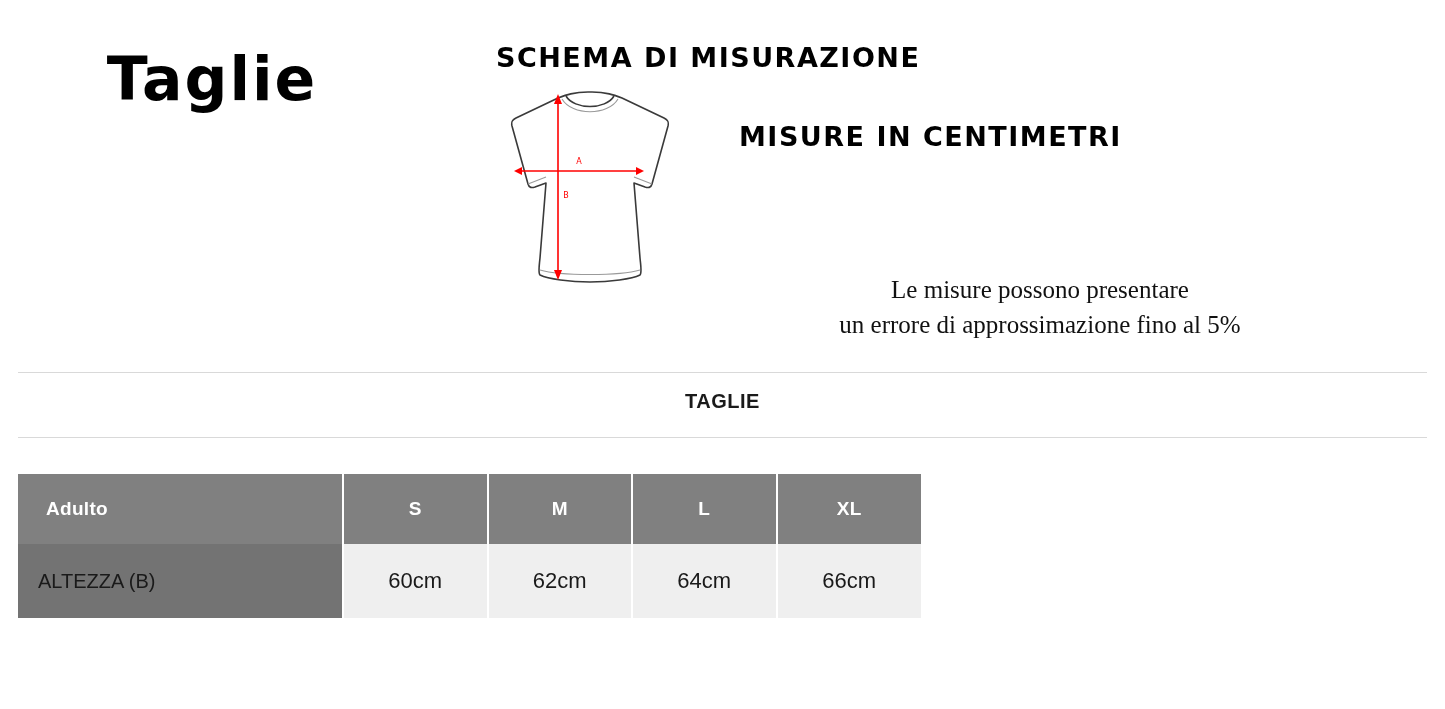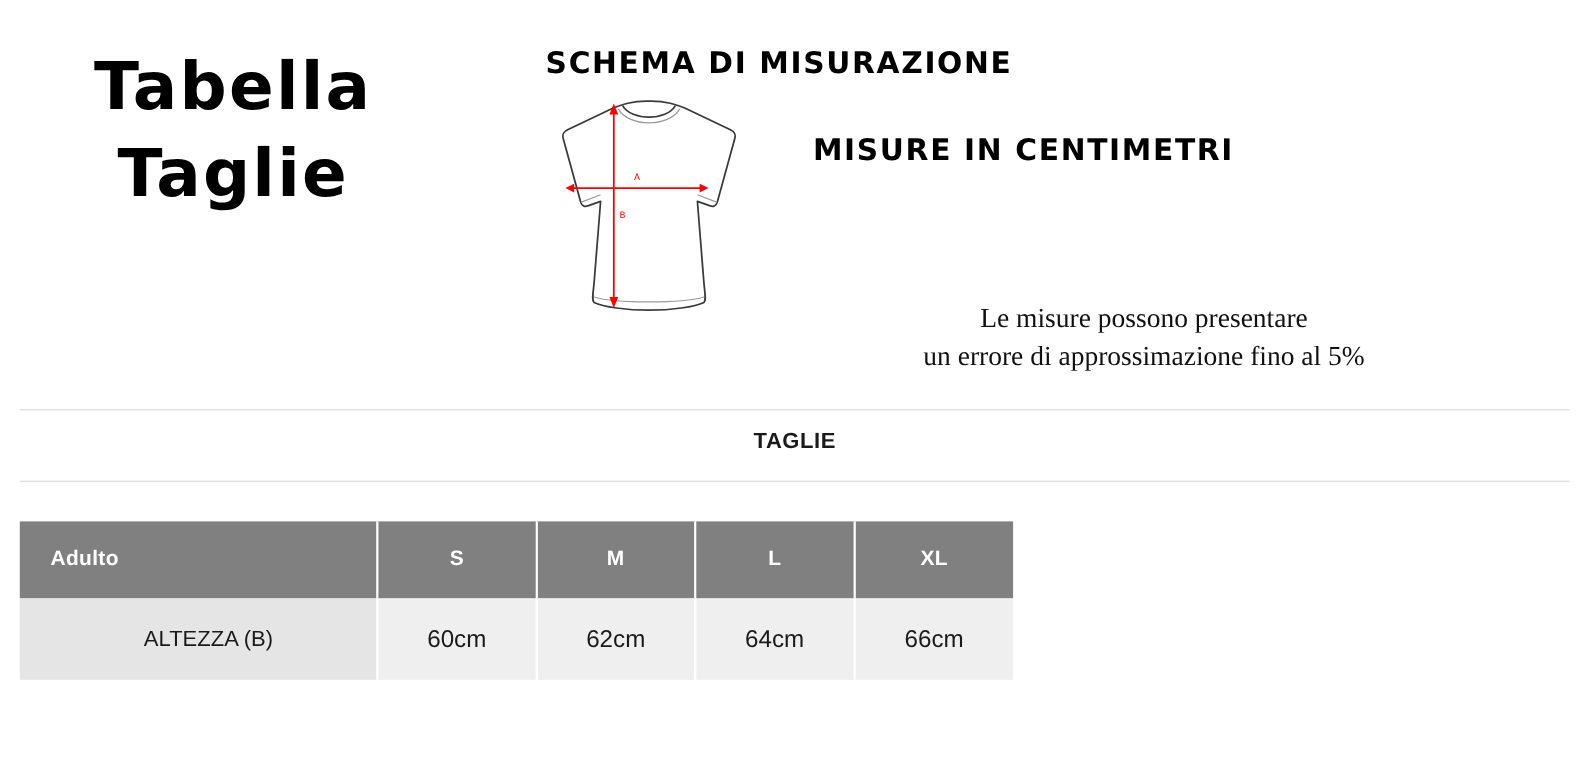--- a/index.html
+++ b/index.html
@@ -159,7 +159,6 @@
 <div class="top">
 
   <div class="main-title">
-    <span class="ln">TABELLA</span>
     <span class="ln">TAGLIE</span>
   </div>
 

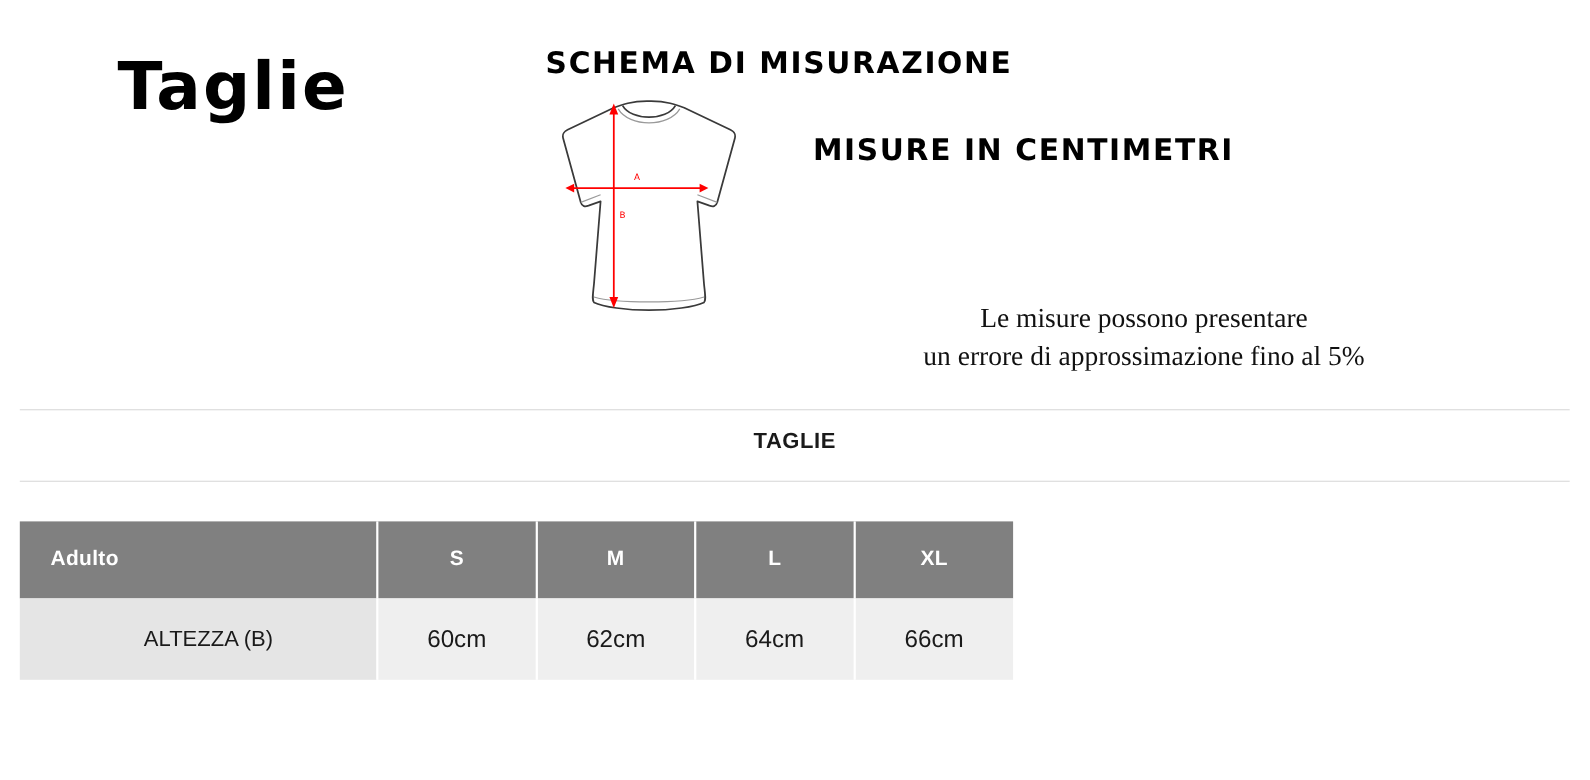--- a/index.html
+++ b/index.html
@@ -151,7 +151,7 @@
 
   table.size-table tr.row-odd td { background: #ffffff; }
   table.size-table tr.row-even td { background: #efefef; }
-  table.size-table tr.row-even td.first { background: #e5e5e5; text-align: center; }
+  table.size-table tr.row-even td.first { background: #737373; }
 </style>
 </head>
 <body>

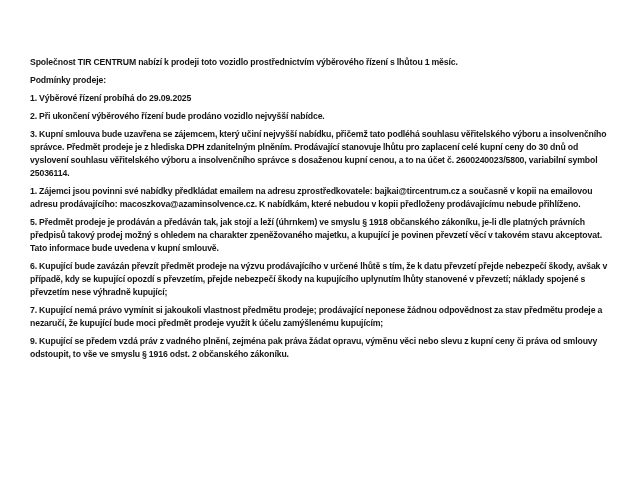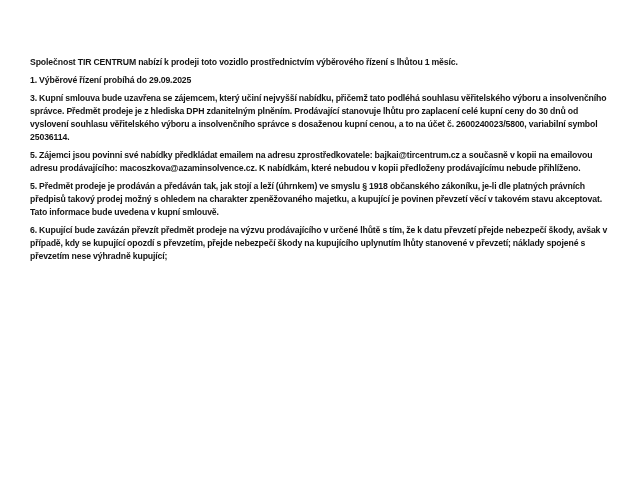--- a/index.html
+++ b/index.html
@@ -44,6 +44,7 @@
 
 <div class="page">
   <p>Společnost TIR CENTRUM nabízí k prodeji toto vozidlo prostřednictvím výběrového řízení s lhůtou 1 měsíc.</p>
+  <p>Podmínky prodeje:</p>
   <p>1. Výběrové řízení probíhá do 29.09.2025</p>
   <p>3. Kupní smlouva bude uzavřena se zájemcem, který učiní nejvyšší nabídku, přičemž tato podléhá souhlasu věřitelského výboru a insolvenčního správce. Předmět prodeje je z hlediska DPH zdanitelným plněním. Prodávající stanovuje lhůtu pro zaplacení celé kupní ceny do 30 dnů od vyslovení souhlasu věřitelského výboru a insolvenčního správce s dosaženou kupní cenou, a to na účet č. 2600240023/5800, variabilní symbol 25036114.</p>
   <p>5. Zájemci jsou povinni své nabídky předkládat emailem na adresu zprostředkovatele: bajkai@tircentrum.cz a současně v kopii na emailovou adresu prodávajícího: macoszkova@azaminsolvence.cz. K nabídkám, které nebudou v kopii předloženy prodávajícímu nebude přihlíženo.</p>

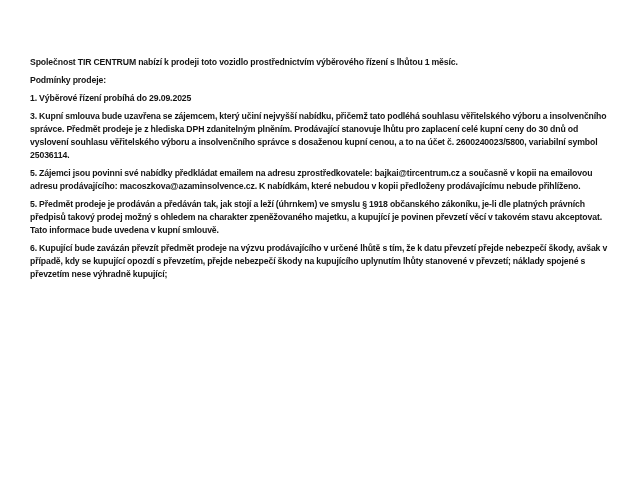--- a/index.html
+++ b/index.html
@@ -46,6 +46,7 @@
   <p>Společnost TIR CENTRUM nabízí k prodeji toto vozidlo prostřednictvím výběrového řízení s lhůtou 1 měsíc.</p>
   <p>Podmínky prodeje:</p>
   <p>1. Výběrové řízení probíhá do 29.09.2025</p>
+  <p>2. Při ukončení výběrového řízení bude prodáno vozidlo nejvyšší nabídce.</p>
   <p>3. Kupní smlouva bude uzavřena se zájemcem, který učiní nejvyšší nabídku, přičemž tato podléhá souhlasu věřitelského výboru a insolvenčního správce. Předmět prodeje je z hlediska DPH zdanitelným plněním. Prodávající stanovuje lhůtu pro zaplacení celé kupní ceny do 30 dnů od vyslovení souhlasu věřitelského výboru a insolvenčního správce s dosaženou kupní cenou, a to na účet č. 2600240023/5800, variabilní symbol 25036114.</p>
   <p>5. Zájemci jsou povinni své nabídky předkládat emailem na adresu zprostředkovatele: bajkai@tircentrum.cz a současně v kopii na emailovou adresu prodávajícího: macoszkova@azaminsolvence.cz. K nabídkám, které nebudou v kopii předloženy prodávajícímu nebude přihlíženo.</p>
   <p>5. Předmět prodeje je prodáván a předáván tak, jak stojí a leží (úhrnkem) ve smyslu § 1918 občanského zákoníku, je-li dle platných právních předpisů takový prodej možný s ohledem na charakter zpeněžovaného majetku, a kupující je povinen převzetí věcí v takovém stavu akceptovat. Tato informace bude uvedena v kupní smlouvě.</p>

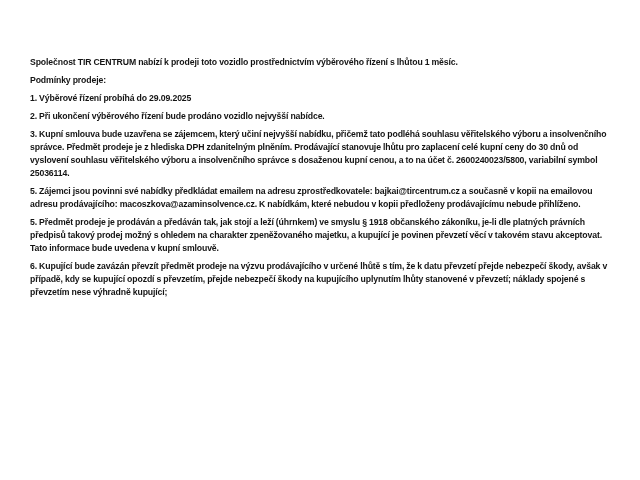--- a/index.html
+++ b/index.html
@@ -48,7 +48,7 @@
   <p>1. Výběrové řízení probíhá do 29.09.2025</p>
   <p>2. Při ukončení výběrového řízení bude prodáno vozidlo nejvyšší nabídce.</p>
   <p>3. Kupní smlouva bude uzavřena se zájemcem, který učiní nejvyšší nabídku, přičemž tato podléhá souhlasu věřitelského výboru a insolvenčního správce. Předmět prodeje je z hlediska DPH zdanitelným plněním. Prodávající stanovuje lhůtu pro zaplacení celé kupní ceny do 30 dnů od vyslovení souhlasu věřitelského výboru a insolvenčního správce s dosaženou kupní cenou, a to na účet č. 2600240023/5800, variabilní symbol 25036114.</p>
-  <p>5. Zájemci jsou povinni své nabídky předkládat emailem na adresu zprostředkovatele: bajkai@tircentrum.cz a současně v kopii na emailovou adresu prodávajícího: macoszkova@azaminsolvence.cz. K nabídkám, které nebudou v kopii předloženy prodávajícímu nebude přihlíženo.</p>
+  <p>1. Zájemci jsou povinni své nabídky předkládat emailem na adresu zprostředkovatele: bajkai@tircentrum.cz a současně v kopii na emailovou adresu prodávajícího: macoszkova@azaminsolvence.cz. K nabídkám, které nebudou v kopii předloženy prodávajícímu nebude přihlíženo.</p>
   <p>5. Předmět prodeje je prodáván a předáván tak, jak stojí a leží (úhrnkem) ve smyslu § 1918 občanského zákoníku, je-li dle platných právních předpisů takový prodej možný s ohledem na charakter zpeněžovaného majetku, a kupující je povinen převzetí věcí v takovém stavu akceptovat. Tato informace bude uvedena v kupní smlouvě.</p>
   <p>6. Kupující bude zavázán převzít předmět prodeje na výzvu prodávajícího v určené lhůtě s tím, že k datu převzetí přejde nebezpečí škody, avšak v případě, kdy se kupující opozdí s převzetím, přejde nebezpečí škody na kupujícího uplynutím lhůty stanovené v převzetí; náklady spojené s převzetím nese výhradně kupující;</p>
 </div>

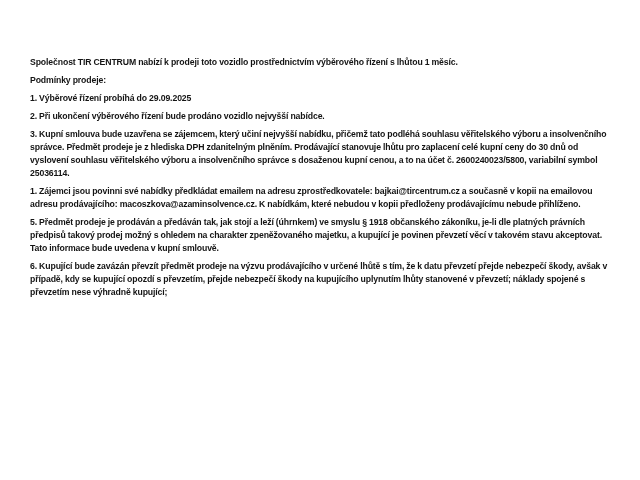--- a/index.html
+++ b/index.html
@@ -51,6 +51,7 @@
   <p>1. Zájemci jsou povinni své nabídky předkládat emailem na adresu zprostředkovatele: bajkai@tircentrum.cz a současně v kopii na emailovou adresu prodávajícího: macoszkova@azaminsolvence.cz. K nabídkám, které nebudou v kopii předloženy prodávajícímu nebude přihlíženo.</p>
   <p>5. Předmět prodeje je prodáván a předáván tak, jak stojí a leží (úhrnkem) ve smyslu § 1918 občanského zákoníku, je-li dle platných právních předpisů takový prodej možný s ohledem na charakter zpeněžovaného majetku, a kupující je povinen převzetí věcí v takovém stavu akceptovat. Tato informace bude uvedena v kupní smlouvě.</p>
   <p>6. Kupující bude zavázán převzít předmět prodeje na výzvu prodávajícího v určené lhůtě s tím, že k datu převzetí přejde nebezpečí škody, avšak v případě, kdy se kupující opozdí s převzetím, přejde nebezpečí škody na kupujícího uplynutím lhůty stanovené v převzetí; náklady spojené s převzetím nese výhradně kupující;</p>
+  <p>7. Kupující nemá právo vymínit si jakoukoli vlastnost předmětu prodeje; prodávající neponese žádnou odpovědnost za stav předmětu prodeje a nezaručí, že kupující bude moci předmět prodeje využít k účelu zamýšlenému kupujícím;</p>
 </div>
 
 </body></html>

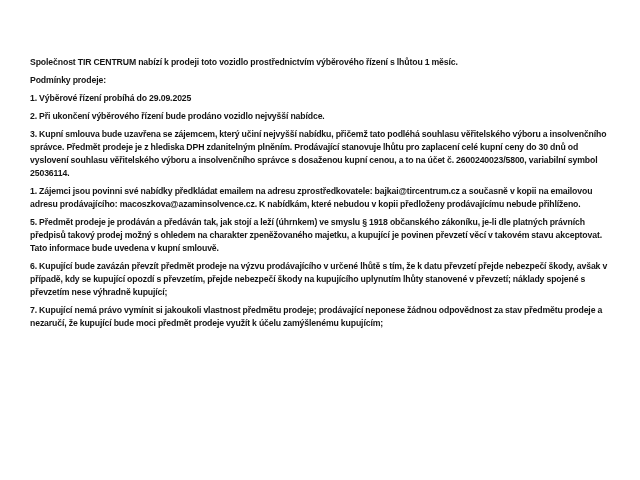--- a/index.html
+++ b/index.html
@@ -52,6 +52,7 @@
   <p>5. Předmět prodeje je prodáván a předáván tak, jak stojí a leží (úhrnkem) ve smyslu § 1918 občanského zákoníku, je-li dle platných právních předpisů takový prodej možný s ohledem na charakter zpeněžovaného majetku, a kupující je povinen převzetí věcí v takovém stavu akceptovat. Tato informace bude uvedena v kupní smlouvě.</p>
   <p>6. Kupující bude zavázán převzít předmět prodeje na výzvu prodávajícího v určené lhůtě s tím, že k datu převzetí přejde nebezpečí škody, avšak v případě, kdy se kupující opozdí s převzetím, přejde nebezpečí škody na kupujícího uplynutím lhůty stanovené v převzetí; náklady spojené s převzetím nese výhradně kupující;</p>
   <p>7. Kupující nemá právo vymínit si jakoukoli vlastnost předmětu prodeje; prodávající neponese žádnou odpovědnost za stav předmětu prodeje a nezaručí, že kupující bude moci předmět prodeje využít k účelu zamýšlenému kupujícím;</p>
+  <p>9. Kupující se předem vzdá práv z vadného plnění, zejména pak práva žádat opravu, výměnu věci nebo slevu z kupní ceny či práva od smlouvy odstoupit, to vše ve smyslu § 1916 odst. 2 občanského zákoníku.</p>
 </div>
 
 </body></html>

◆ ◆ ◆ ◆

Exercise aim –
In the listing above, find each line containing "span" and copy it.

Result of the exercise –
-    <span class="ln">TABELLA</span>
     <span class="ln">TAGLIE</span>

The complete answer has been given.